After my first moment of pure aaiiugh, I noticed the deflated blobs littering the bottom of the stairs and howled, “No, wait!” but it was too late. Orion had just sliced off the tentacle still bashing at his head. The enormous chunk of the end fell down, sizzling, and the rest recoiled down to the mass, where it pressed the cut end into the middle of the knot, turning into a lovely bowed curve, and split itself elegantly into four tentacles, each already starting to swell into the size of the original one, and all of which went grabbing for more things to yank on.
Orion staggered down and pulled me to my feet. “Get out of here!” he said, and was about to sail right back into it. I had to grab his hair and yank. “Ow!” he yelled, and nearly took my arm off with the flaming sword. “What are you—”
“It’s a grogler, you brainless cod!” I yelled at him.
“No, it’s a hyd—oh shit, it’s a grogler,” Orion said, and just stood there for a dazed, gaping moment. Which we had to spare, since the grogler was currently ignoring us in favor of continuing its straining efforts to rip open the delicious extra-large snack pack for itself and every other mal down in the graduation hall.
“How aren’t you dead yet?” I said, bitterly. To be fair to Orion, not that I felt like being fair to him, the grogler was so big that you couldn’t see the thin pink cords running through the center of the tentacles, or the big red knot that was presumably somewhere in the middle of that mass. It had likely broken a million tentacles just bashing them against things, long before Orion had got himself down here. Groglers aren’t known for patience or long-term strategy, but apparently sufficient hunger was sufficiently motivating. “Well?”
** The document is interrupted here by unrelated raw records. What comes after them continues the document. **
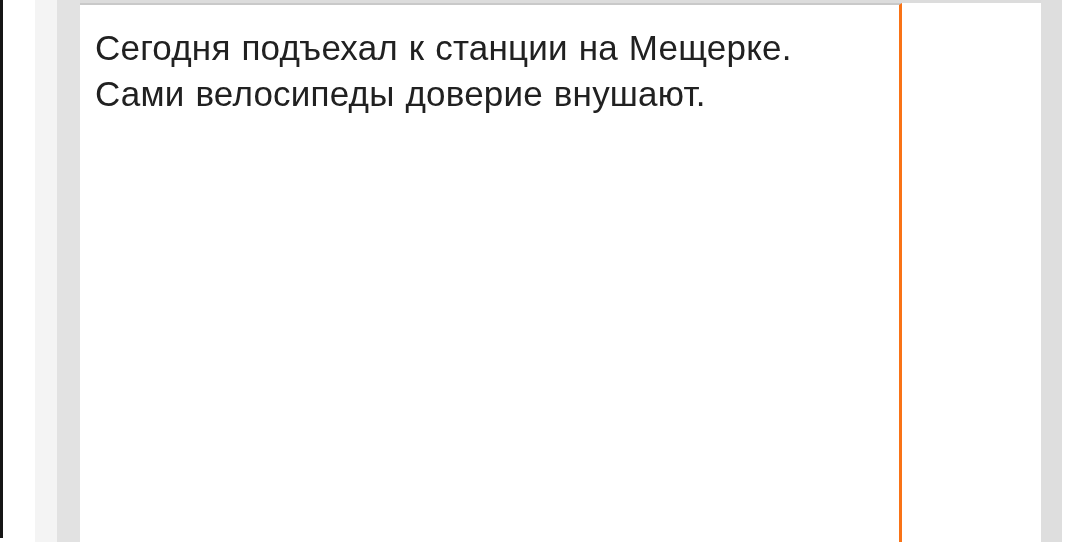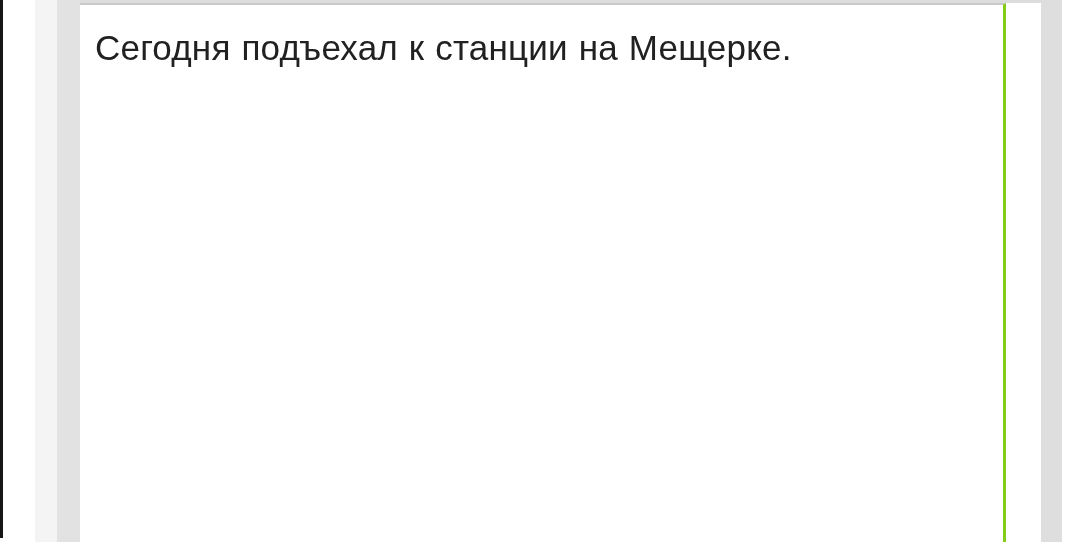--- a/index.html
+++ b/index.html
@@ -57,11 +57,11 @@
     position: absolute;
     left: 80px;
     top: 3px;
-    width: 926px;
+    width: 822px;
     height: 539px;
     background: #ffffff;
     border-top: 2px solid #c9c9c9;
-    border-right: 3px solid #84cc16;
+    border-right: 3px solid #f97316;
     box-sizing: border-box;
     overflow: hidden;
   }

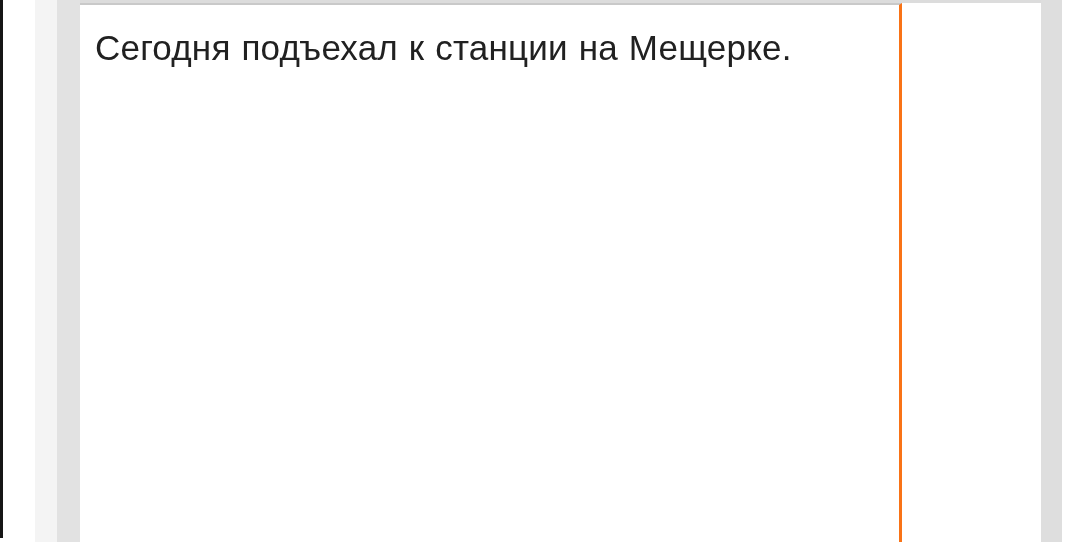--- a/index.html
+++ b/index.html
@@ -101,6 +101,7 @@
   <div class="text-card">
     <div class="text-card-inner">
       <div class="review-paragraph">Сегодня подъехал к станции на Мещерке.</div>
+      <div class="review-paragraph">Сами велосипеды доверие внушают.</div>
     </div>
   </div>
“Um,” he said. “I’m thinking.”
“About what?” I said. “Freeze it, why don’t you!”
“I don’t have a good freezing spell!”
“What do you mean, you don’t have a good freezing spell?” I said, glaring at him. “You’re from New York.”
He looked guilty and muttered, “I can’t get mana out of the mals if I freeze them.”
The whole stairwell trembled around us.
“Who cares!” I said. “Get mana out of the next one!”
“So I haven’t learned any!” he yelled.
“Oh, for the love of the Great Mother Goddess,” I said, with all the heartfelt disgust I could produce, which that phrase itself induces in me to begin with, and I grabbed my crystal and started to put together a picture in my head while I tapped into my already badly depleted store of mana: in the shop, the senior girl had been telling me that nitrogen was more than half of the air, so I envisioned it condensing into a solid shell over the grogler’s skin, just a few millimeters thick.